== Segment start ==
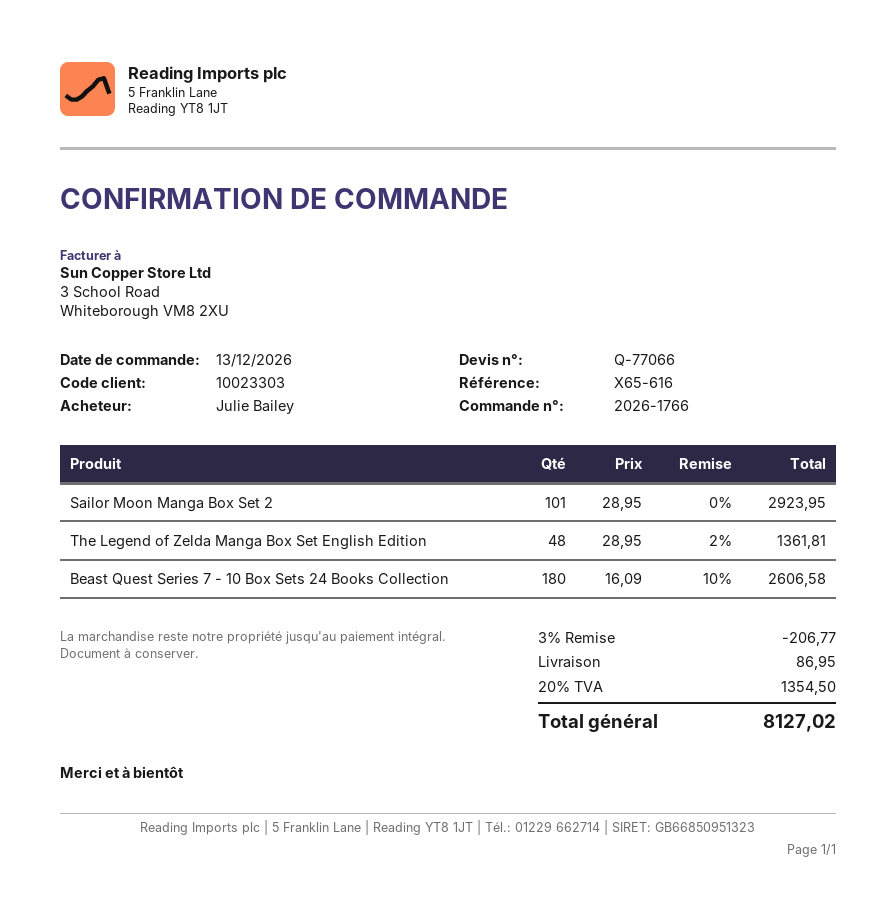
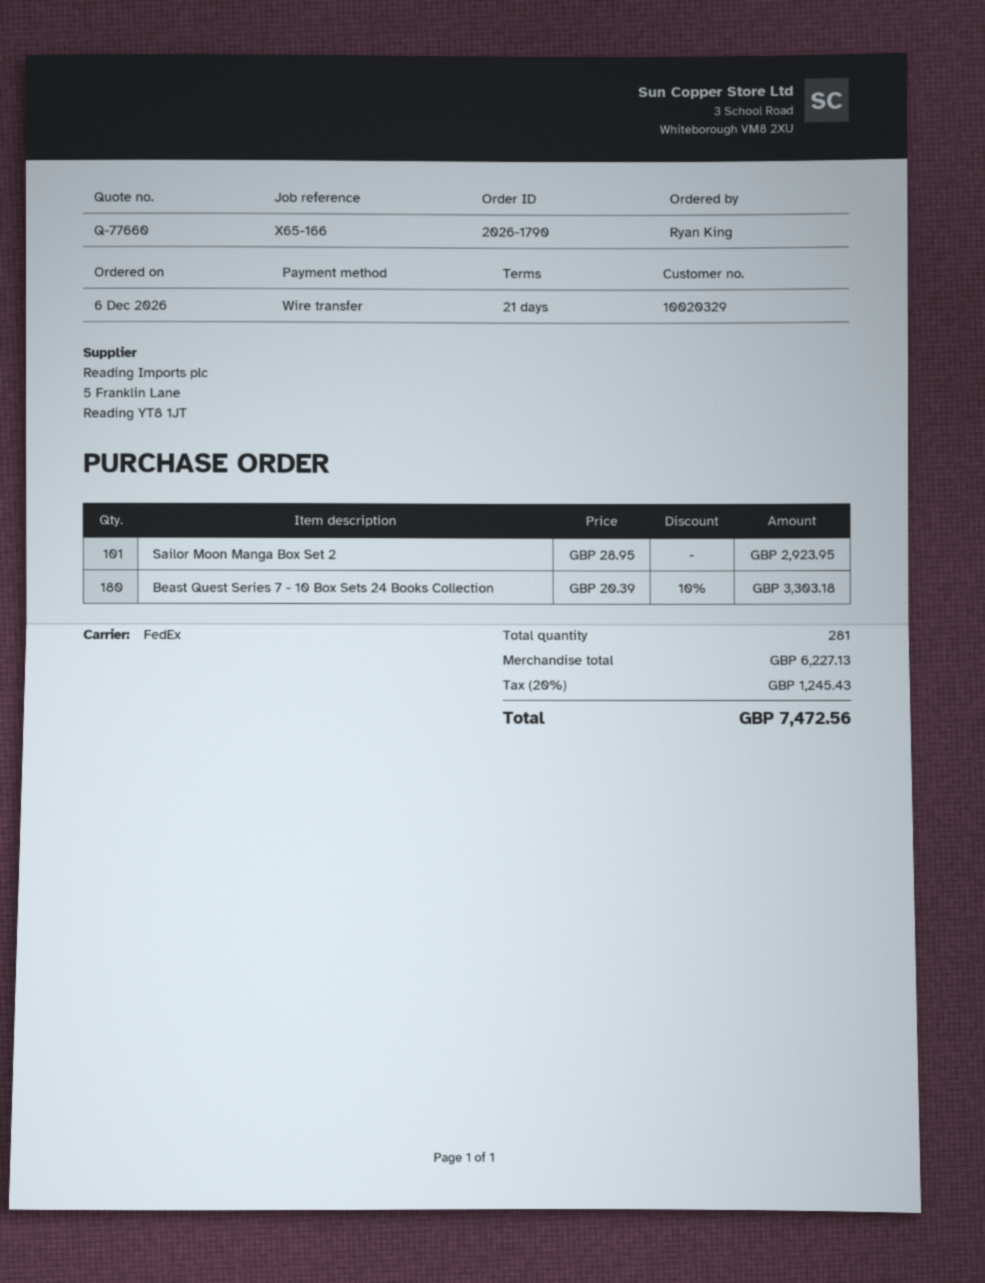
quote number: Q-77066 -> Q-77660
order number: 2026-1766 -> 2026-1790
order date: 2026-12-13 -> 2026-12-06
customer number: 10023303 -> 10020329
reference: X65-616 -> X65-166
ordered by: Julie Bailey -> Ryan King
The Legend of Zelda Manga Box Set English Edition: 48 x 28.95 - 2% = 1361.81 -> none
Beast Quest Series 7 - 10 Box Sets 24 Books Collection: 180 x 16.09 - 10% = 2606.58 -> 180 x 20.39 - 10% = 3303.18
discount: 3% = 206.77 -> none
shipping: 86.95 -> none
tax: 20% = 1354.50 -> 20% = 1245.43
total: 8127.02 -> 7472.56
== Segment end ==
Exclude every picture and copy the remaining data exactly.

quote number: Q-77066 -> Q-77660
order number: 2026-1766 -> 2026-1790
order date: 2026-12-13 -> 2026-12-06
customer number: 10023303 -> 10020329
reference: X65-616 -> X65-166
ordered by: Julie Bailey -> Ryan King
The Legend of Zelda Manga Box Set English Edition: 48 x 28.95 - 2% = 1361.81 -> none
Beast Quest Series 7 - 10 Box Sets 24 Books Collection: 180 x 16.09 - 10% = 2606.58 -> 180 x 20.39 - 10% = 3303.18
discount: 3% = 206.77 -> none
shipping: 86.95 -> none
tax: 20% = 1354.50 -> 20% = 1245.43
total: 8127.02 -> 7472.56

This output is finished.